(AIM OF THE TASK):
The answer must consist solely of the lines below starting at the one containing "border-right: 4px solid" and ending at the one containing "text: 1.27 ->", repeated exactly, with both ends included and all pictures omitted.

(RECORDED INFORMATION):

+ + + +

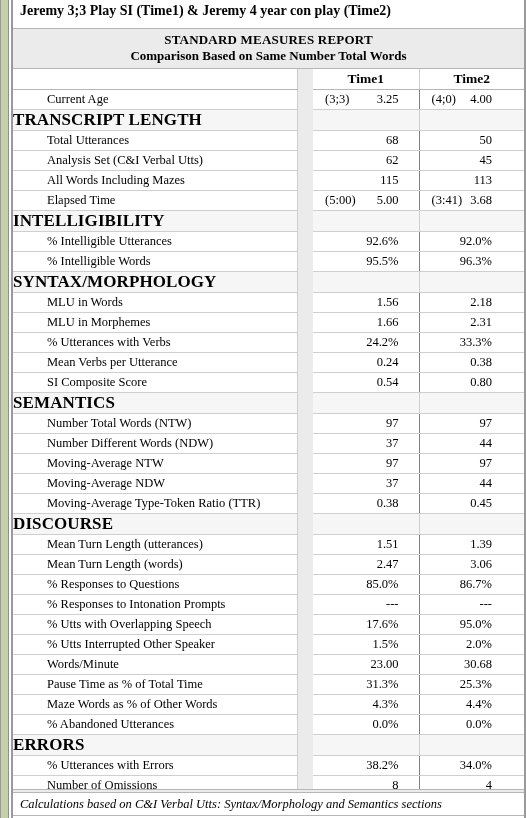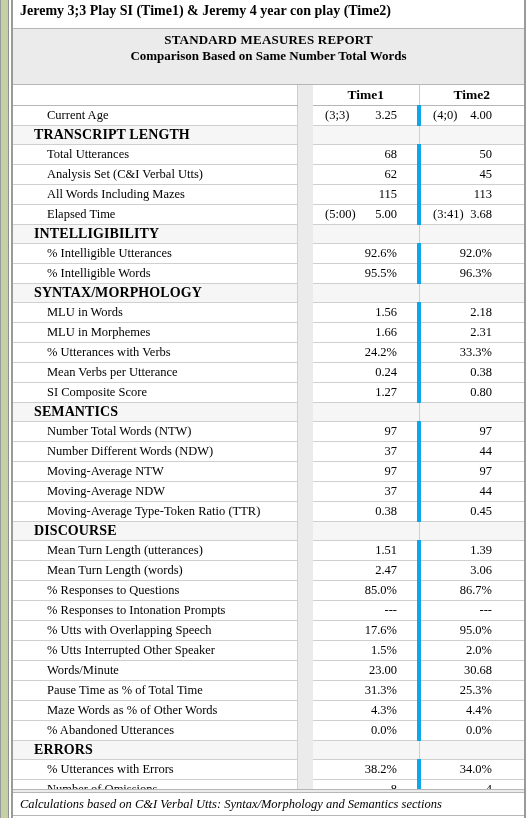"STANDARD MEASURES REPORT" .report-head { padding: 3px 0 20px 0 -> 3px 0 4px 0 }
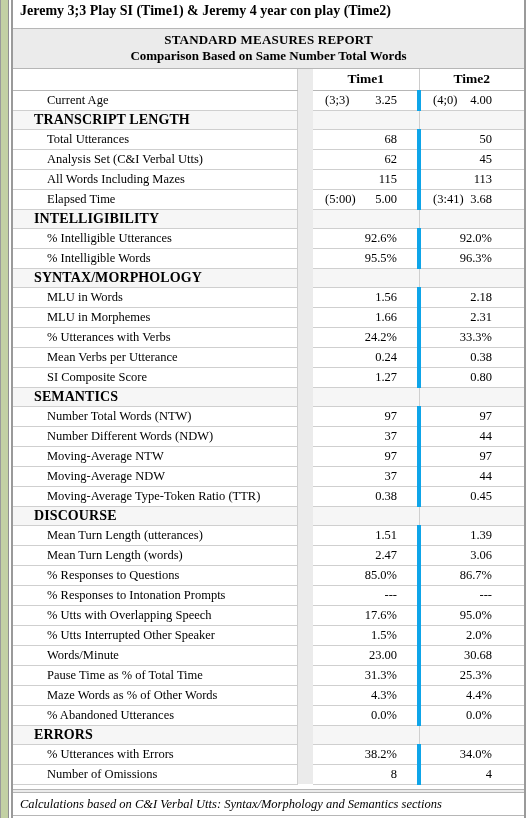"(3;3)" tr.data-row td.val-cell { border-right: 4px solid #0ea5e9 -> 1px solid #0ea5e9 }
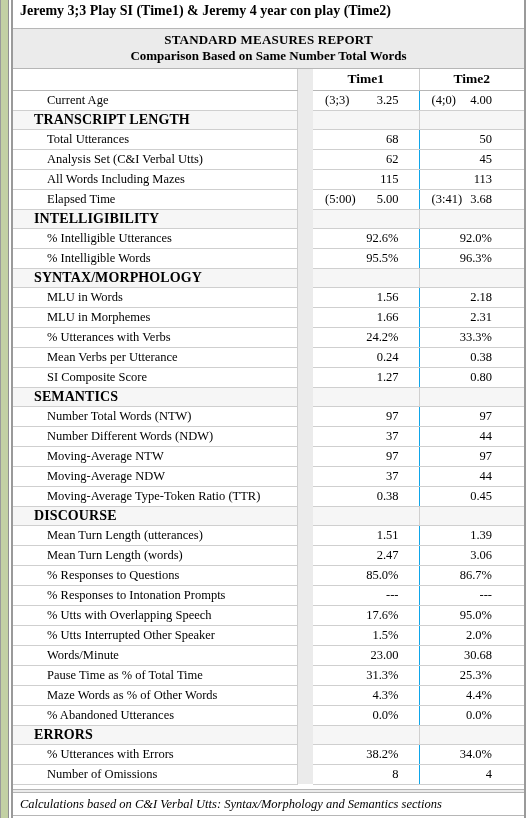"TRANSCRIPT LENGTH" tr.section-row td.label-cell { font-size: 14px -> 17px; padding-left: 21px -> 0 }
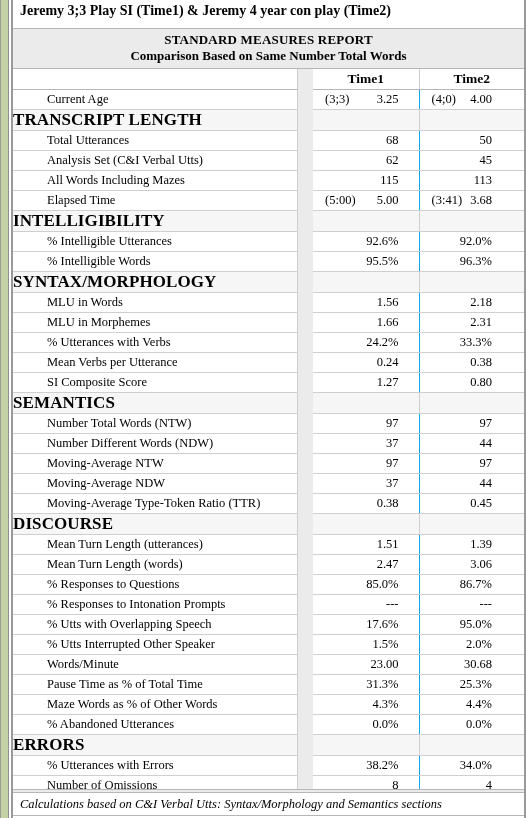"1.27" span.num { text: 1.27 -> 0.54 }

+ + + +

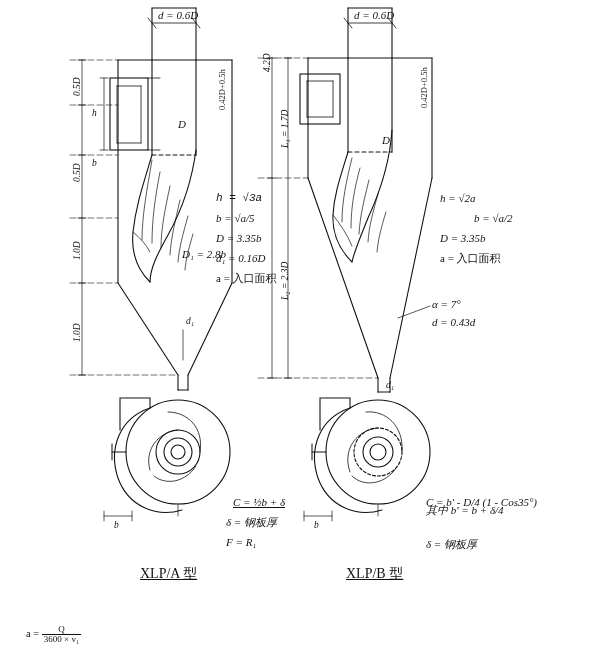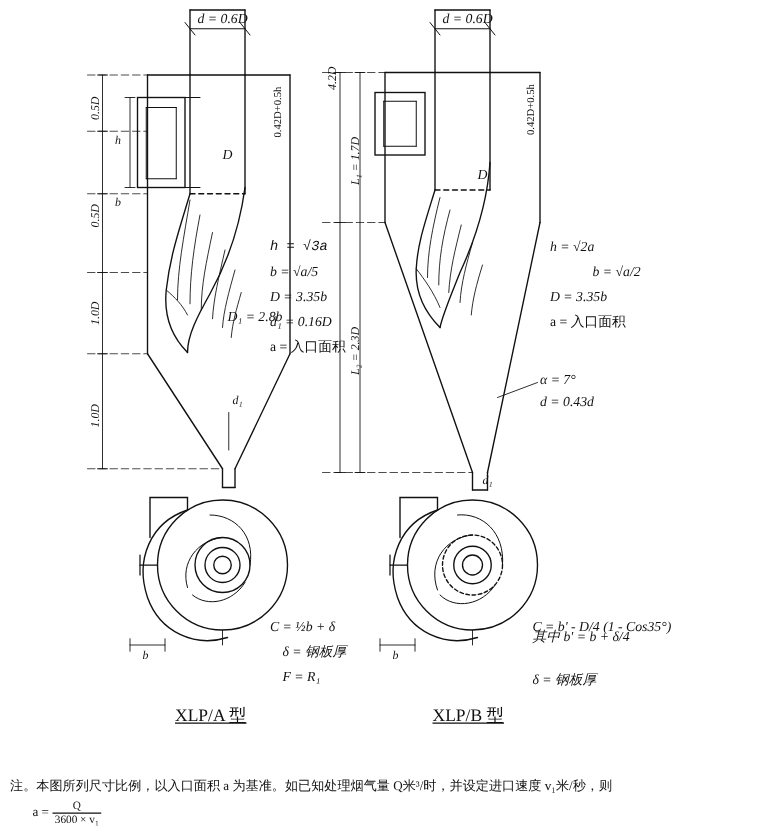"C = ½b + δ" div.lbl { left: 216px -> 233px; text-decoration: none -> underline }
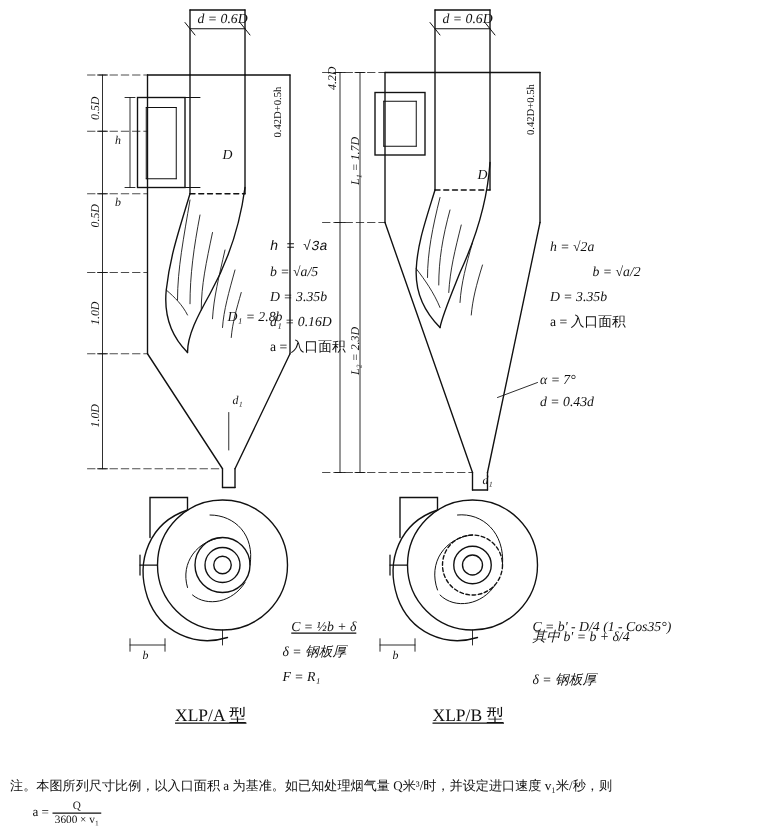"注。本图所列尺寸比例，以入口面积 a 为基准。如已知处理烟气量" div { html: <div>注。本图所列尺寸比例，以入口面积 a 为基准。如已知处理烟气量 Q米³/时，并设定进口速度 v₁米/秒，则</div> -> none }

+ + + +

(OUTPUT BELOW):
"(3;3)" tr.data-row td.val-cell { border-right: 4px solid #0ea5e9 -> 1px solid #0ea5e9 }
"TRANSCRIPT LENGTH" tr.section-row td.label-cell { font-size: 14px -> 17px; padding-left: 21px -> 0 }
"1.27" span.num { text: 1.27 -> 0.54 }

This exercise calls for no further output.